No matter what kind of pricing proposition AMD brought to the server sector or how many cores and threads it offered up, Intel could always play the AVX-512 card, touting superior performance in very specific workloads that leverage that instruction set. Perhaps not for long, though. Rumor has it AMD's EPYC 7004 series CPUs will embrace AVX3-512.

We're not talking about AMD's next-generation server chips, but it's next next-generation models. In the more immediate future, AMD is getting ready to unveil its EPYC 7003 series based on Zen 3, codenamed Milan. Then sometime after (perhaps very late this year, or more likely around this time next year), it will roll out its Zen 4-based EPYC "Genoa" CPUs.

That's looking a bit far out in the distance, and obviously there is very little in the way of confirmed information. We know AMD will release a server series based on Zen 4, and those CPUs will help power El Capitan, which is expected to be the fastest supercomputer on the planet when fully deployed.

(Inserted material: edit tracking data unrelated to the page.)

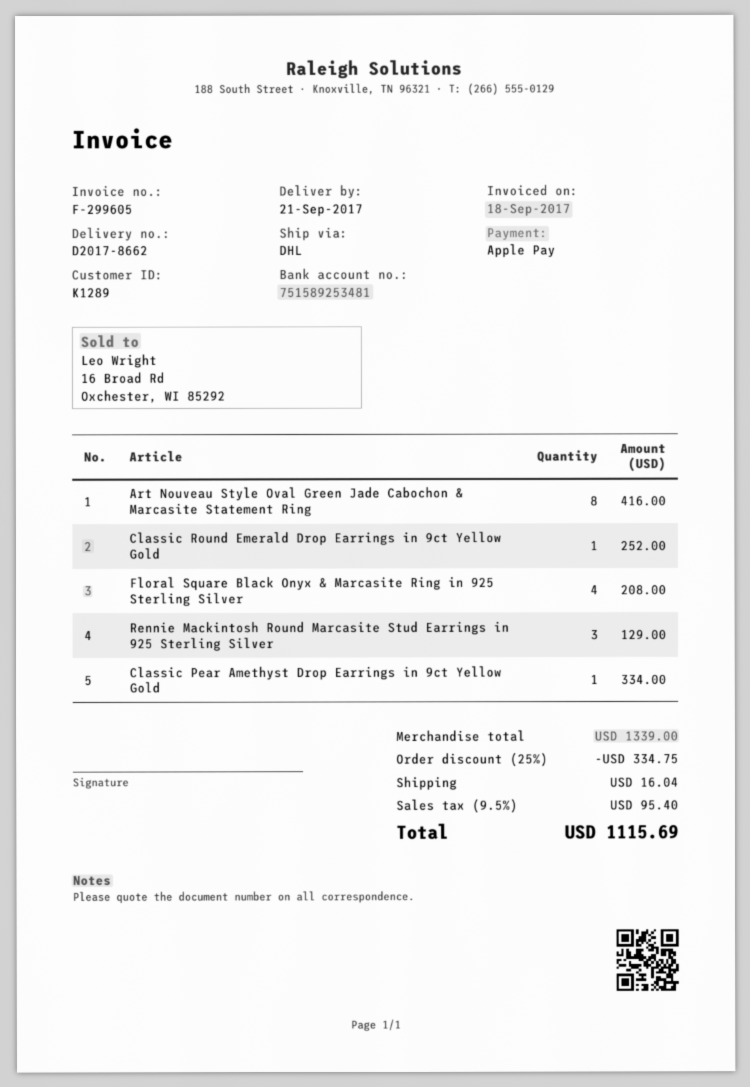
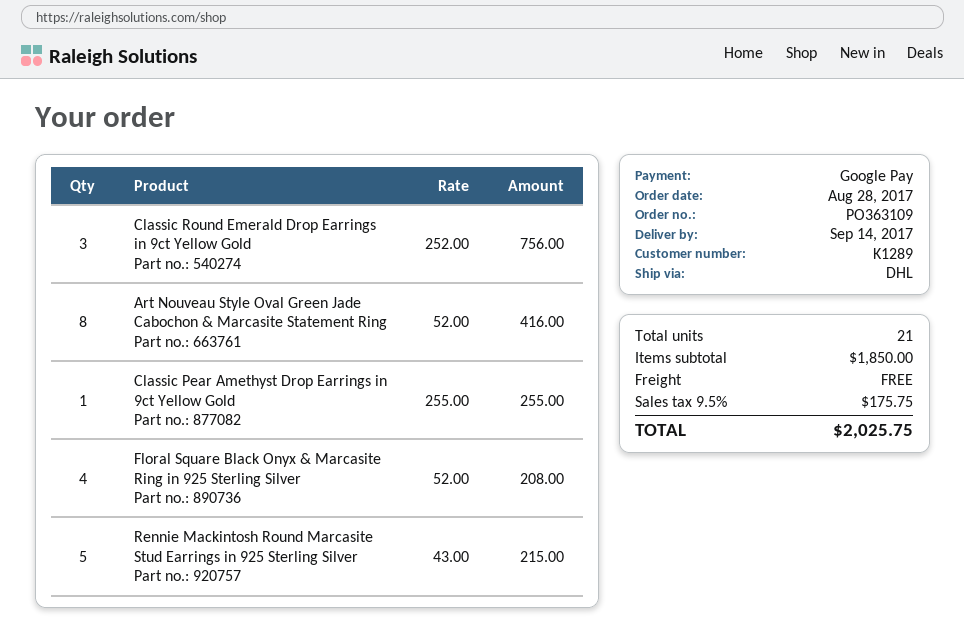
delivery date: 2017-09-21 -> 2017-09-14
payment method: Apple Pay -> Google Pay
Classic Round Emerald Drop Earrings in 9ct Yellow Gold: 1 for 252.00 -> 3 for 756.00
Rennie Mackintosh Round Marcasite Stud Earrings in 925 Sterling Silver: 3 for 129.00 -> 5 for 215.00
Classic Pear Amethyst Drop Earrings in 9ct Yellow Gold: 1 for 334.00 -> 1 for 255.00
subtotal: 1339.00 -> 1850.00
discount: 25% = 334.75 -> none
shipping: 16.04 -> 0.00
tax: 9.5% = 95.40 -> 9.5% = 175.75
total: 1115.69 -> 2025.75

As far as leaked information goes, however, check out this slide...

AMD EPYC 7004 Slide
Source: Chiphell

A user posted this on the Chiphell forum, and if the slide is real and/or accurate, AMD's Genoa stack will feature support for some additional instruction architectures (ISAs), including AVX3-512, Bfloat 16, and others. Adding AVX3-512 and Bfloat 16 to the mix would be a major deal as AMD and Intel duke it out in the lucrative server space.

It was only a few months ago when Intel made the bold claim that its 32-core Ice Lake-SP Xeon CPUs could get the better of a 64-core/128-thread EPYC 7742 processor.

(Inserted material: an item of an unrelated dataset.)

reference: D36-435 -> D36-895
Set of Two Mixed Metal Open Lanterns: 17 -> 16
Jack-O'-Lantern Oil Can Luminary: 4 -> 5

"Customers running life sciences and financial services applications can expect to see higher performance on workloads such as NAMD molecular dynamics simulation (up to 1.2 times), Monte Carlo simulations (up to 1.3 times), and LAMMPS molecular modeling simulation (up to 1.2 times) compared to competitive x86 systems featuring twice as many cores as a 32-core Ice Lake processor-based system," Intel said at the time.

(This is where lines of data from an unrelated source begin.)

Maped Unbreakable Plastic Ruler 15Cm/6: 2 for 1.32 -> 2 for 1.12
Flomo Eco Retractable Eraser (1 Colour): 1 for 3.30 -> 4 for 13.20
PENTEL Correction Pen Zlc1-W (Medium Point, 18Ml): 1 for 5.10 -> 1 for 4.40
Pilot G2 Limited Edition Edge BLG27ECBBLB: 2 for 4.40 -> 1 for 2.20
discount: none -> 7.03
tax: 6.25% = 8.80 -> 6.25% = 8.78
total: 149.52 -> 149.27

Intel's claim was based on specific benchmarks comparing a system with two 32-core Ice Lake-SP Xeon processors (for a total of 64 cores and 128 threads) going up against a pair of EPYC 7742 processors (for a total of 128 cores and 256 threads). The caveat is that Intel cherry picked workloads that take advantage of AVX-512 instructions, which its processors support and AMD's do not.

AVX-512, or Advanced Vector Extensions 512, can require quite a bit of power and generate considerable heat in some cases, but workloads designed to tap into the instruction set can also see a big performance boost. Meanwhile, BFloat16, or Brain Floating Point, was developed by Google for its Cloud TPUs and can help accelerate deep learning workloads.

What this all boils down to is a much more interesting match-up between AMD's Genoa processors and Intel's Sapphire Rapids Xeon chips, both of which are expected to support DDR5 memory and PCI Express 5.0.